A local daily, the Seattle Times, agreed to publish the Anderson-Hester rankings as part of the paper’s regular college football coverage. And in 1998, when the BCS supplanted the Bowl Coalition, Anderson got a call from the College Football Hall of Fame, which was charged with overseeing the BCS. Anderson, a former college professor who moved to town last year to start a political career, declines to divulge how much money he gets for the use of his football rankings, but he concedes the payout is mostly emotional.
If everything works, the BCS system spews out a championship game matchup attractive enough to quiet the demand for a college football playoff system for another year.
“Sure, it’s muddled sometimes,” he says. “What do you do when there’s not clearly two teams? But that was resolved this year with remarkably little controversy. There was pretty widespread agreement that Ohio State–LSU was the best matchup.”
Yet, as always, there was some high-profile dissent. The loudest came from Michael Adams, president of the University of Georgia. A day after LSU’s win, Adams announced that he would push for the NCAA to do away with the BCS and replace it with an eight-team playoff.
“[T]his year’s experience with the BCS forces me to the conclusion that the current system has lost public confidence and simply doesn’t work,” Adams declared.
Adams’ playoff proposal came after LSU leapfrogged his Bulldogs in the final weeks of the season to get to the BCS Championship. Georgia whupped an undefeated but untested Hawaii team in the Sugar Bowl. This sort of playoff clamoring comes every year. And, every year, the NCAA pooh-poohs the idea, usually by saying that a playoff system in football would prove too much for the student-athletes to handle, what with their class loads.
Obviously, that’s crap. Every other NCAA team sport has playoffs, and even lower divisions of NCAA football manage to hold winner-take-all tournaments without collapsing. Besides, if academics were really the issue, the NCAA would ramp down college basketball, which is even more of a full-time job for players than football.
Even Anderson agrees that the NCAA’s stated reasoning for not instituting a playoff is bogus.
“I really don’t know why they keep saying [it’s about the classroom],” he says. “It’s not.”
But he supports the status quo. “I thought this was one of the most exciting seasons in the history of college football and gave a great example of how college football has the best, most meaningful regular season in all of sports,” he says. “That is largely a product of not going with a playoff system.”

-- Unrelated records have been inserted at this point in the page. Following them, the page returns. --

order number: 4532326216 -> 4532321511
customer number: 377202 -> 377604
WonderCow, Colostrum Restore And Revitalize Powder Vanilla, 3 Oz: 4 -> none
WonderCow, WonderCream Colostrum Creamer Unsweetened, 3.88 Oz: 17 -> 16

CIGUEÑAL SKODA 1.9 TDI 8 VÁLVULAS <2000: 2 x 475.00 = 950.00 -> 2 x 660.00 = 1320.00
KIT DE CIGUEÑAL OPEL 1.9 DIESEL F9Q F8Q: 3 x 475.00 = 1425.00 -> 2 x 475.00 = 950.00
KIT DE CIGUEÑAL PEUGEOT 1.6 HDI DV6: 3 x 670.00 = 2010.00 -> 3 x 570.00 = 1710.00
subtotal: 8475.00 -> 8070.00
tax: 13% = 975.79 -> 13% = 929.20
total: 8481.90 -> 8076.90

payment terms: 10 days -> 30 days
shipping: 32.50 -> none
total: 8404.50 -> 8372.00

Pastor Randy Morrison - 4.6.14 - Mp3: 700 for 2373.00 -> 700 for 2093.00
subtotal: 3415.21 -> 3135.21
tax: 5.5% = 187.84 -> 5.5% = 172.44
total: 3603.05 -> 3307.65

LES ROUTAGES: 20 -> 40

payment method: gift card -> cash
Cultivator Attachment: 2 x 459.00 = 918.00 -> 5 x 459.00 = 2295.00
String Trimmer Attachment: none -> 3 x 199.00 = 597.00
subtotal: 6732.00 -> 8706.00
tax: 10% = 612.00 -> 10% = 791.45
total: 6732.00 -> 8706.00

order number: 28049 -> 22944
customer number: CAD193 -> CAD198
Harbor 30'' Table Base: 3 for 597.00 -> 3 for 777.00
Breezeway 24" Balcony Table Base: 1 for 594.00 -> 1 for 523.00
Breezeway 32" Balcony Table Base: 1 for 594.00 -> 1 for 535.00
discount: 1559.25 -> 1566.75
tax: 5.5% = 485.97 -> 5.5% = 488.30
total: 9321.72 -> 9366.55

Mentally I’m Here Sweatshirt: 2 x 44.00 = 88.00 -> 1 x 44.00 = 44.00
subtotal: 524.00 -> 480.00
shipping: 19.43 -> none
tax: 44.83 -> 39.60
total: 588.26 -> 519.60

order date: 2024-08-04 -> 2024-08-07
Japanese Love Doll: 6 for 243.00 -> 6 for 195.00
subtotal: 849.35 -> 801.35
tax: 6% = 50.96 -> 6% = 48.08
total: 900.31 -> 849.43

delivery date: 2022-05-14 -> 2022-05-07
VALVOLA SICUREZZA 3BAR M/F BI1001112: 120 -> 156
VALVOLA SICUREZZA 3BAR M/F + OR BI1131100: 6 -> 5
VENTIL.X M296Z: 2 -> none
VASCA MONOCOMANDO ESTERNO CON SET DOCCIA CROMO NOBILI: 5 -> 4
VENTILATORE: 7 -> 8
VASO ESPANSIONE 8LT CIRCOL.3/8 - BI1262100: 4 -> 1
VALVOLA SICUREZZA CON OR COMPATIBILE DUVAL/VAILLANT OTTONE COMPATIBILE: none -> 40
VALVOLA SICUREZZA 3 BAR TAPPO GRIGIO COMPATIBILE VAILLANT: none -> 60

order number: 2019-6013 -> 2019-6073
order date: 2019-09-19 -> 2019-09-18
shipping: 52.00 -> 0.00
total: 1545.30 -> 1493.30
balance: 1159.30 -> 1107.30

And while others point to the NCAA basketball tournament as evidence of how great a playoff system could be, Anderson sees an underside to the hoops championship.
“I think the commissioners understand that as wonderful as the three weeks in March are for college basketball, it has come with a cost,” he says. “People really do not care about regular season college basketball now because [of the NCAA tournament]. That’s just not the case in college football. From Week One, people are packing these mammoth stadiums. Every week matters. If there’s one game that people have to see, two teams that have to play each other, that happens now. The playoff would change that. Nobody talks about those things.”
Anderson promises he’s not just supporting BCS because he’s part of the system.
“Even if they do go to a tournament,” he says, “they’re going to need somebody to seed the teams.”